Task to complete
Your answer should give again, exactly, the lines from the beginning of the entries below through the line containing "- If there are". It must contain no pictures.
——
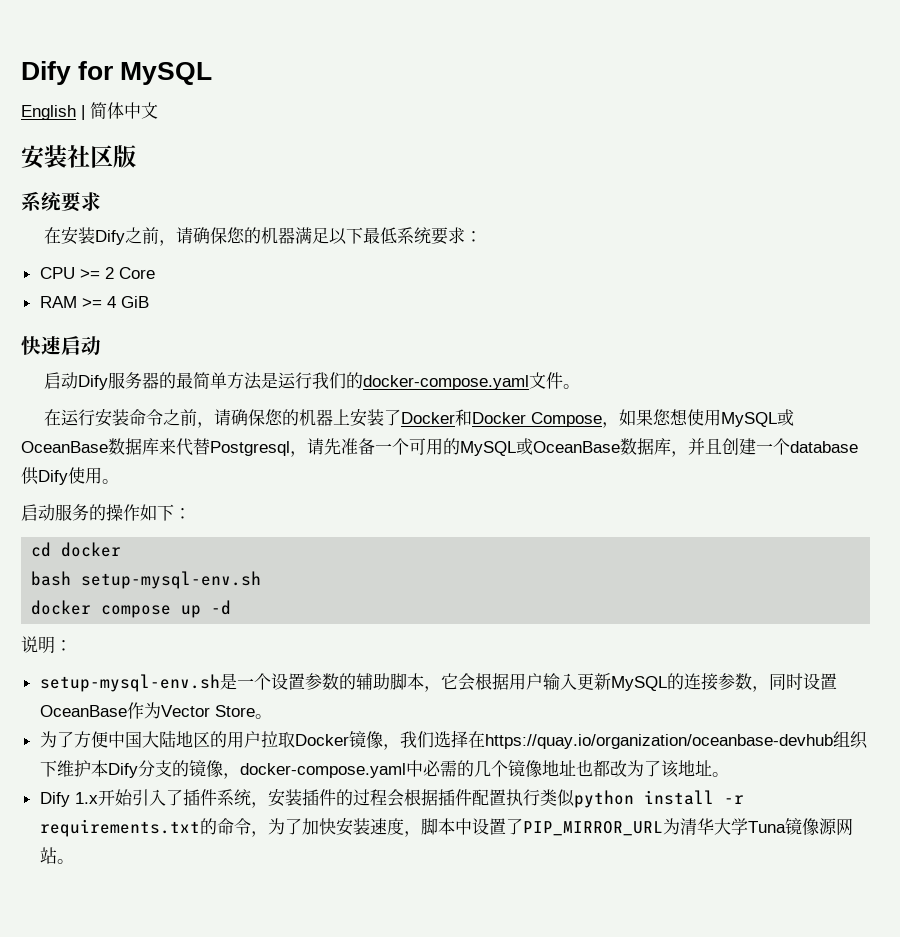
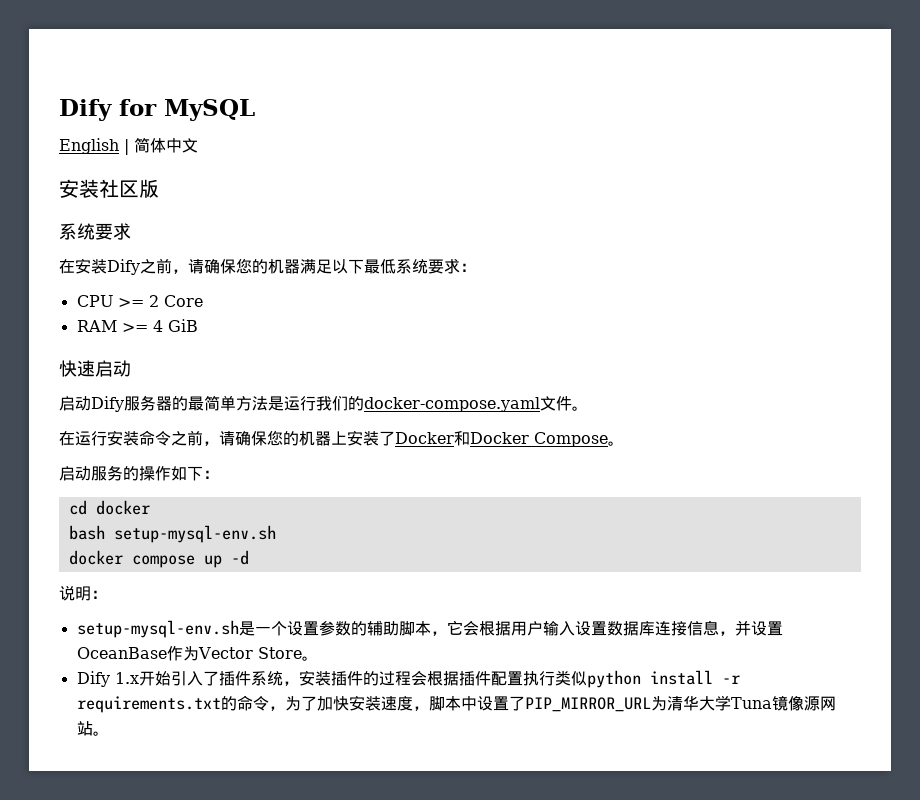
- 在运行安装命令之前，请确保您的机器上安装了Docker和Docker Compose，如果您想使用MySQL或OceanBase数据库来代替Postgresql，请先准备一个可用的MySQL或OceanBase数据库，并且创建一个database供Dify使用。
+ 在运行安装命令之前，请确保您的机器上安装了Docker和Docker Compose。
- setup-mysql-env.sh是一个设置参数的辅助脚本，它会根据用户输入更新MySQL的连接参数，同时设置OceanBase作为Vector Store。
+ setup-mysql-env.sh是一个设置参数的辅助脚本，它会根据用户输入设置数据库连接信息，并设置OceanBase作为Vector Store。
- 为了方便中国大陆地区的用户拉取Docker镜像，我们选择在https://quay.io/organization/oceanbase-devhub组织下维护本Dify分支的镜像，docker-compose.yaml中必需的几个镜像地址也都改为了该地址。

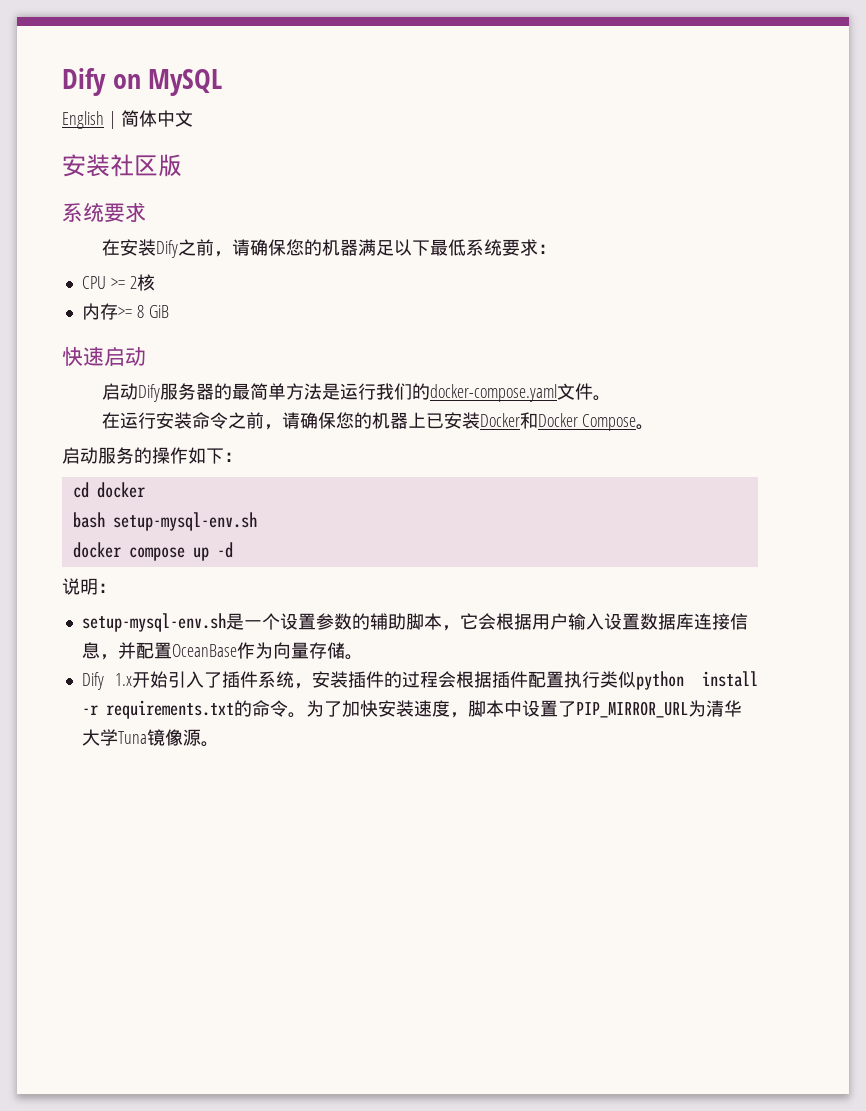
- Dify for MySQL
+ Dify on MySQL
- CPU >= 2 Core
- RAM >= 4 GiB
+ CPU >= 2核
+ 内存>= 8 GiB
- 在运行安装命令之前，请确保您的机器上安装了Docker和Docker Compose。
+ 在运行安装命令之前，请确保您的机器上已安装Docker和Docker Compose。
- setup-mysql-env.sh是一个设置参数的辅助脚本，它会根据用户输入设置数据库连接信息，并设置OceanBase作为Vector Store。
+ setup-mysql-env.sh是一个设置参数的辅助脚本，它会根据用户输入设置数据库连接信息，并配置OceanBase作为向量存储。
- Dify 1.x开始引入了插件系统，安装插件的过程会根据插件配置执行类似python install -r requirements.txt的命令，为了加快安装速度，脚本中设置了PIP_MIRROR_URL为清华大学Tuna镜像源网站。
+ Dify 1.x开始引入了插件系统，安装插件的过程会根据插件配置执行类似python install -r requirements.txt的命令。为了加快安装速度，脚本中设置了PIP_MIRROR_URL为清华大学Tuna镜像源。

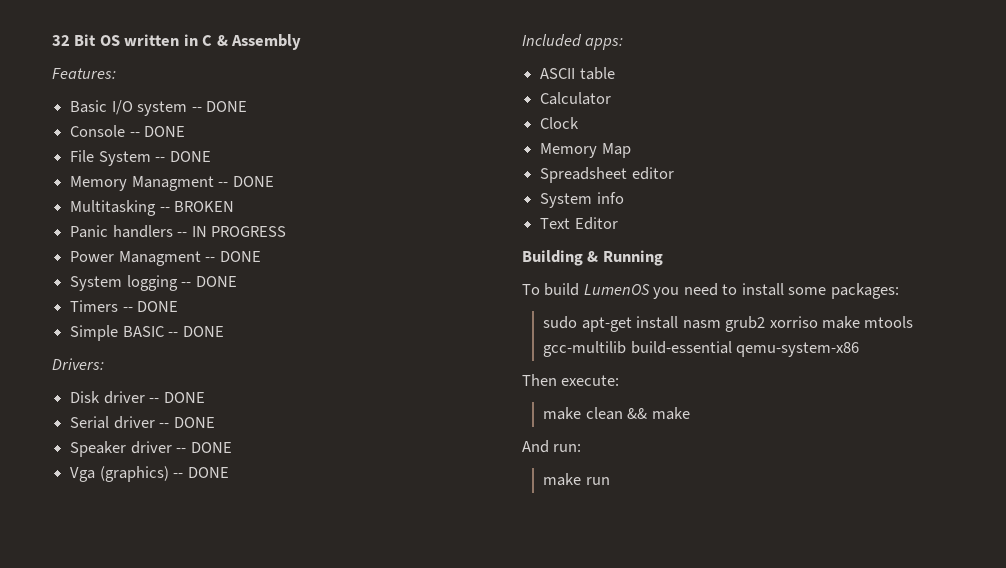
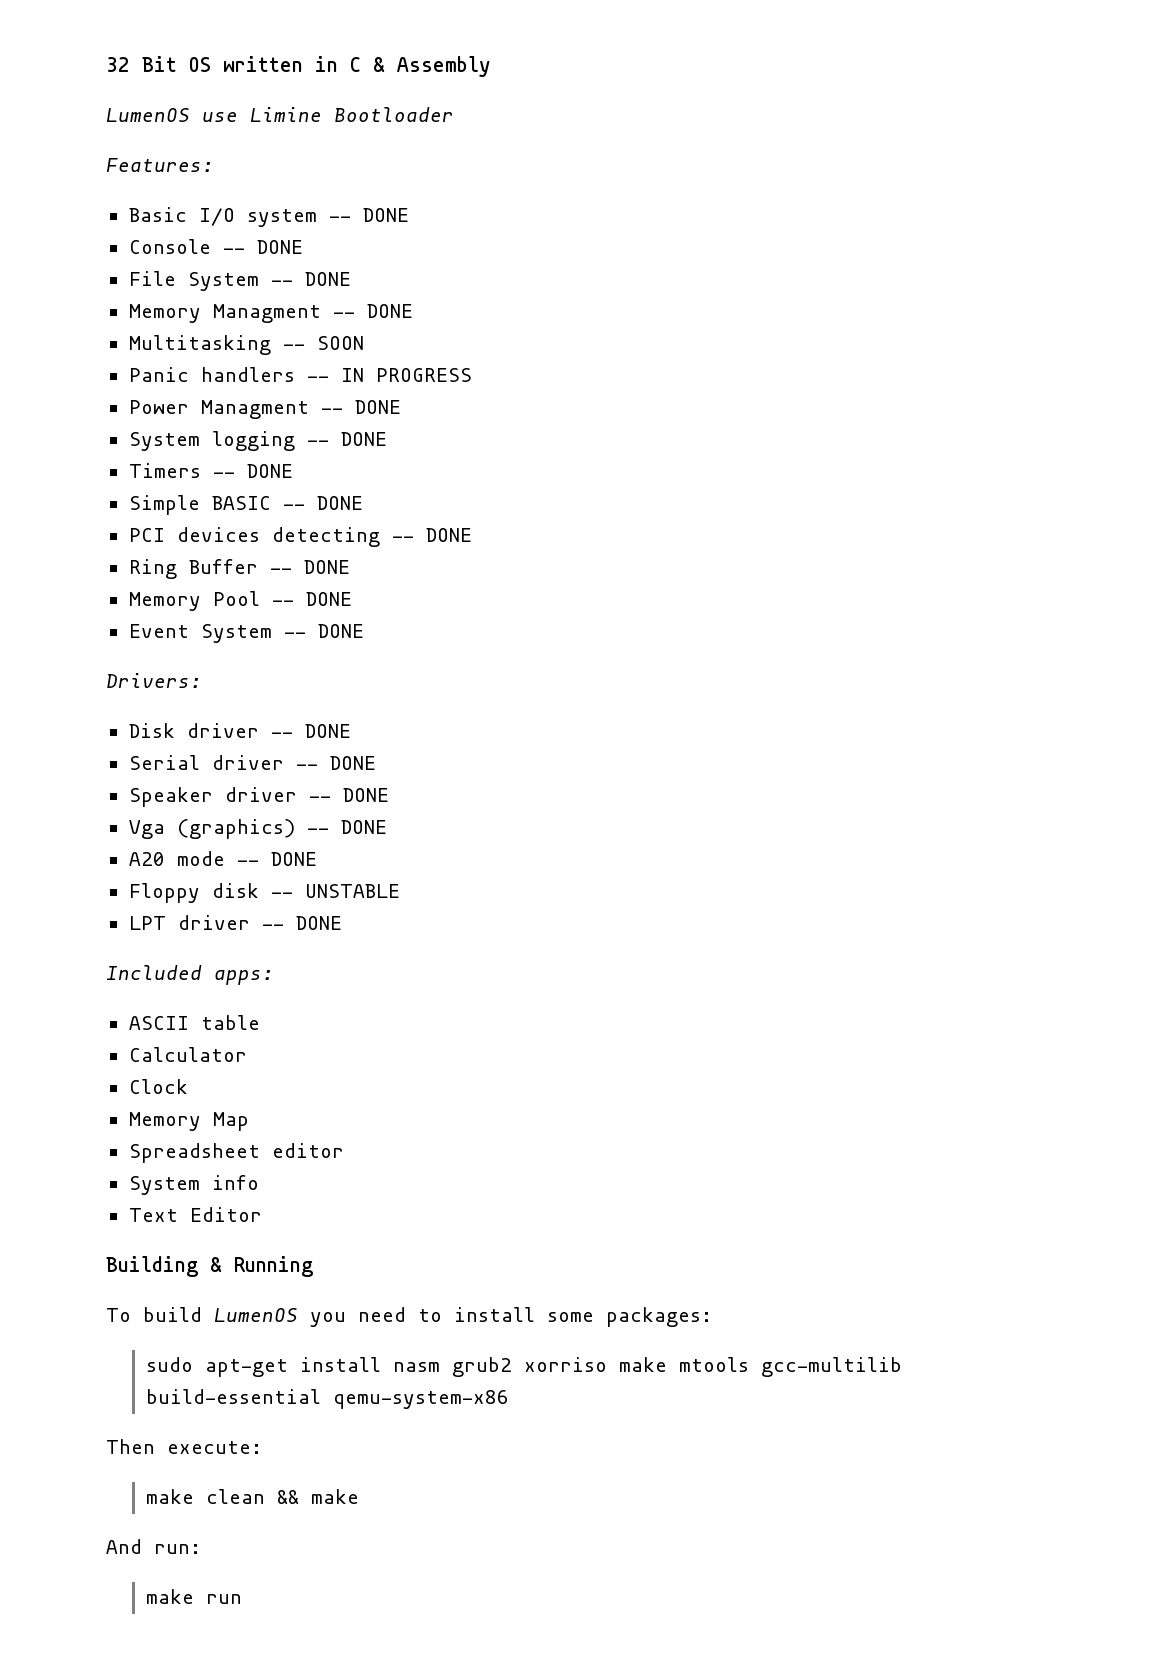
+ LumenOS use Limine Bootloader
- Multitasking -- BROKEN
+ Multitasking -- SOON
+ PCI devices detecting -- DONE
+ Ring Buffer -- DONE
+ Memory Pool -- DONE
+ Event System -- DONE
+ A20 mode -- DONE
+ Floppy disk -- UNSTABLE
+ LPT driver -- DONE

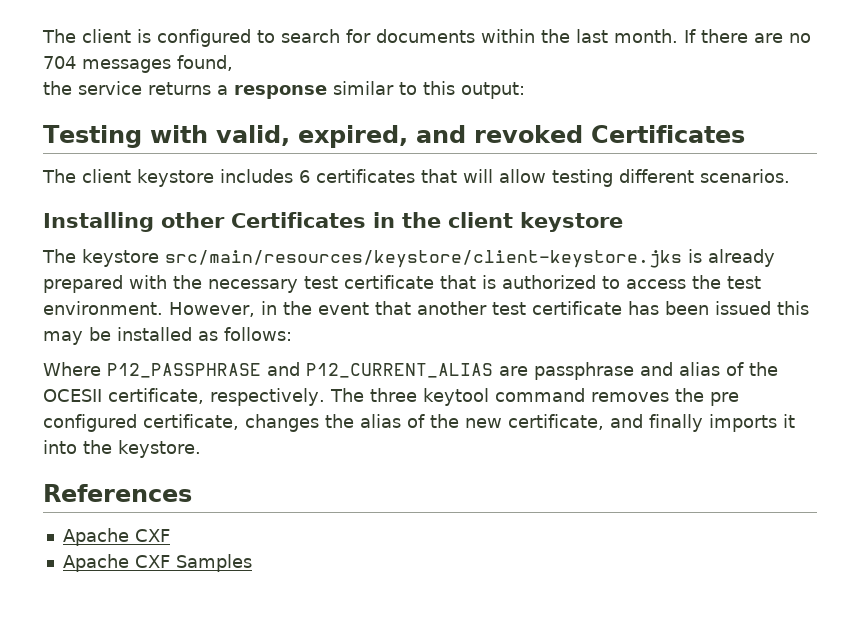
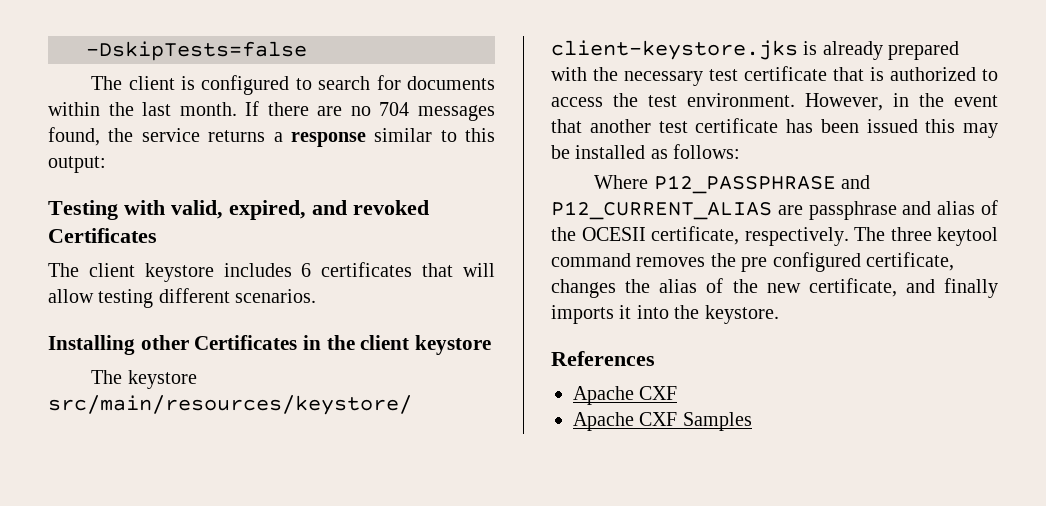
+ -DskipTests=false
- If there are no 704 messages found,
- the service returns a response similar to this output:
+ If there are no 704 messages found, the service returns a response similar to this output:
——
Task response
- 在运行安装命令之前，请确保您的机器上安装了Docker和Docker Compose，如果您想使用MySQL或OceanBase数据库来代替Postgresql，请先准备一个可用的MySQL或OceanBase数据库，并且创建一个database供Dify使用。
+ 在运行安装命令之前，请确保您的机器上安装了Docker和Docker Compose。
- setup-mysql-env.sh是一个设置参数的辅助脚本，它会根据用户输入更新MySQL的连接参数，同时设置OceanBase作为Vector Store。
+ setup-mysql-env.sh是一个设置参数的辅助脚本，它会根据用户输入设置数据库连接信息，并设置OceanBase作为Vector Store。
- 为了方便中国大陆地区的用户拉取Docker镜像，我们选择在https://quay.io/organization/oceanbase-devhub组织下维护本Dify分支的镜像，docker-compose.yaml中必需的几个镜像地址也都改为了该地址。

- Dify for MySQL
+ Dify on MySQL
- CPU >= 2 Core
- RAM >= 4 GiB
+ CPU >= 2核
+ 内存>= 8 GiB
- 在运行安装命令之前，请确保您的机器上安装了Docker和Docker Compose。
+ 在运行安装命令之前，请确保您的机器上已安装Docker和Docker Compose。
- setup-mysql-env.sh是一个设置参数的辅助脚本，它会根据用户输入设置数据库连接信息，并设置OceanBase作为Vector Store。
+ setup-mysql-env.sh是一个设置参数的辅助脚本，它会根据用户输入设置数据库连接信息，并配置OceanBase作为向量存储。
- Dify 1.x开始引入了插件系统，安装插件的过程会根据插件配置执行类似python install -r requirements.txt的命令，为了加快安装速度，脚本中设置了PIP_MIRROR_URL为清华大学Tuna镜像源网站。
+ Dify 1.x开始引入了插件系统，安装插件的过程会根据插件配置执行类似python install -r requirements.txt的命令。为了加快安装速度，脚本中设置了PIP_MIRROR_URL为清华大学Tuna镜像源。

+ LumenOS use Limine Bootloader
- Multitasking -- BROKEN
+ Multitasking -- SOON
+ PCI devices detecting -- DONE
+ Ring Buffer -- DONE
+ Memory Pool -- DONE
+ Event System -- DONE
+ A20 mode -- DONE
+ Floppy disk -- UNSTABLE
+ LPT driver -- DONE

+ -DskipTests=false
- If there are no 704 messages found,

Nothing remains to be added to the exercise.